Pinoresinol is another lignan commonly found in sesame and flax seeds, whole-grain cereals and olive oil. Studies have shown that it has effective anticarcinogenic properties and may be a strong contributor to the low incidence of colon and breast cancer in populations consuming the Mediterranean diet (Milder et al. 2005). Both lariciresinol and pinoresinol seem to reduce the risk of breast and reproductive-tract cancers by blocking the effects of estrogen in the body.

Betaine

Because it is also found in animal foods, betaine is not usually classified as a phytonutrient. However, its health-enhancing effects are similar to those of other plant-based nutrients. Betaine is a derivative of the essential nutrient choline (part of the vitamin B complex) and is found primarily in grains, beets and spinach (and also in red meat). Betaine is essential for many critical physiological functions in the body, including cell reproduction and the breakdown of fats. It has also been shown to reduce high blood levels of the amino acid homocysteine, a known risk factor for heart disease (Cho et al. 2006).

A Word About Supplements

Some of the phytonutrients discussed in this article are now sold in supplement form. However, most health experts recommend that individuals obtain phytonutrients through food sources rather than supplements. Many nutrients function synergistically in foods, exerting different effects this way than when consumed as individual supplements. Phytonutrients extracted from foods and consumed as supplements may have greatly reduced biological activity or have antagonistic effects in the body. Moreover, although generally considered nontoxic, intake of these substances may be unsafe if consumed in excess by young children, people who have chronic medical conditions and women who are pregnant or breast-feeding.

Because interactions between drugs and many phytonutrients are poorly understood, caution should be used when using supplements in conjunction with prescription medication. For example, dietary naringenin has been found to interact with certain drugs, such as calcium channel blockers, which is why intake of grapefruit juice is often restricted in individuals taking these medications.

In addition, excessive consumption of some super nutrients may be harmful to vulnerable individuals who combine phytochemical-rich food sources and supplements. For example, Indian mulberries, commonly known as noni, are particularly rich in rutin. Potassium levels are extremely high in noni juice, and drinking large amounts of it may be damaging to individuals with kidney disease.

How to Optimize Phytonutrient Intake

There is little doubt that consuming phytonutrients from a balanced variety of plant foods is desirable for most individuals. The question arises: What intake levels of these super nutrients are optimal for health?

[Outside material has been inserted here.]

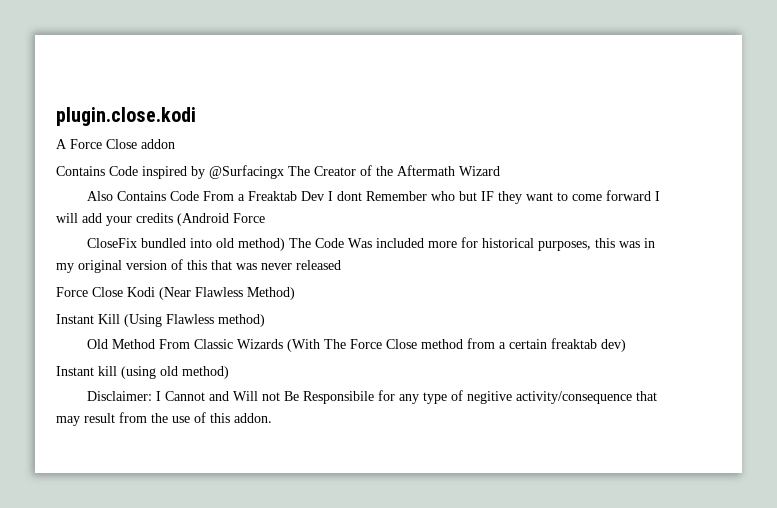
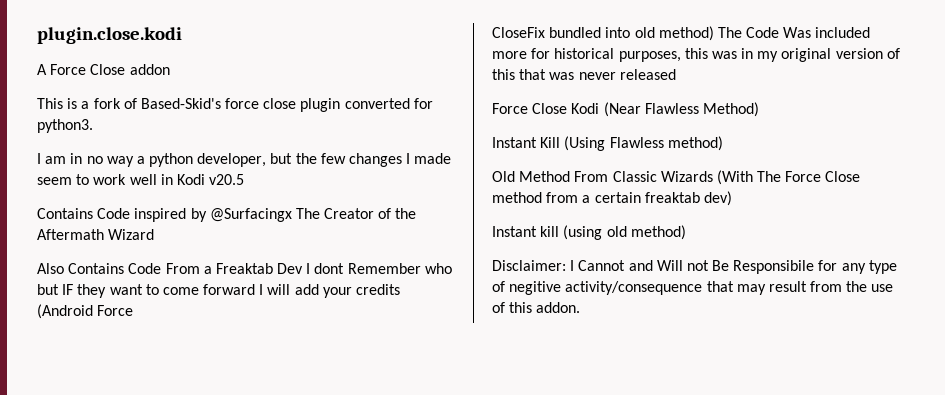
+ This is a fork of Based-Skid's force close plugin converted for python3.
+ I am in no way a python developer, but the few changes I made seem to work well in Kodi v20.5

Although their dietary sources have been identified, it has been difficult to quantify the precise amounts of these super nutrients in foods. In general, the phytonutrient content of fruits and vegetables is extremely variable; it depends on climate, soil type, growing conditions and degree of processing. In addition, the bioavailabity of many phytochemicals is not well understood.

As a result, it is hard to define the optimal intake levels for these plant nutrients. In light of this, some experts recommend taking the “Five-A-Day” approach (i.e., eating a variety of five fruits and vegetables daily) as a practical guideline for obtaining adequate amounts of phytonutrients in our diets (Williamson & Holst 2008).

In addition to following the Five-A-Day plan, here are some other easy ways to increase levels of super nutrients in your daily meals:

  1. Choose fruits and vegetables with deep blue, red and purple colors.
  2. Eat fruits and vegetables in a variety of forms (raw, fresh and cooked) to aid nutrient absorption.
  3. Use extra-virgin olive oil in food preparation as often as possible.
  4. Consider both quantity and quality when choosing fruits and vegetables. A handful of fresh blueberries offers more super nutrient value than a cup of applesauce.
  5. Add flax and sesame seeds to yogurt, breakfast cereals and salads.

For a list of menu ideas that will increase your phytonutrient consumption, see the sidebar “Super Menu Ideas for Super Nutrients.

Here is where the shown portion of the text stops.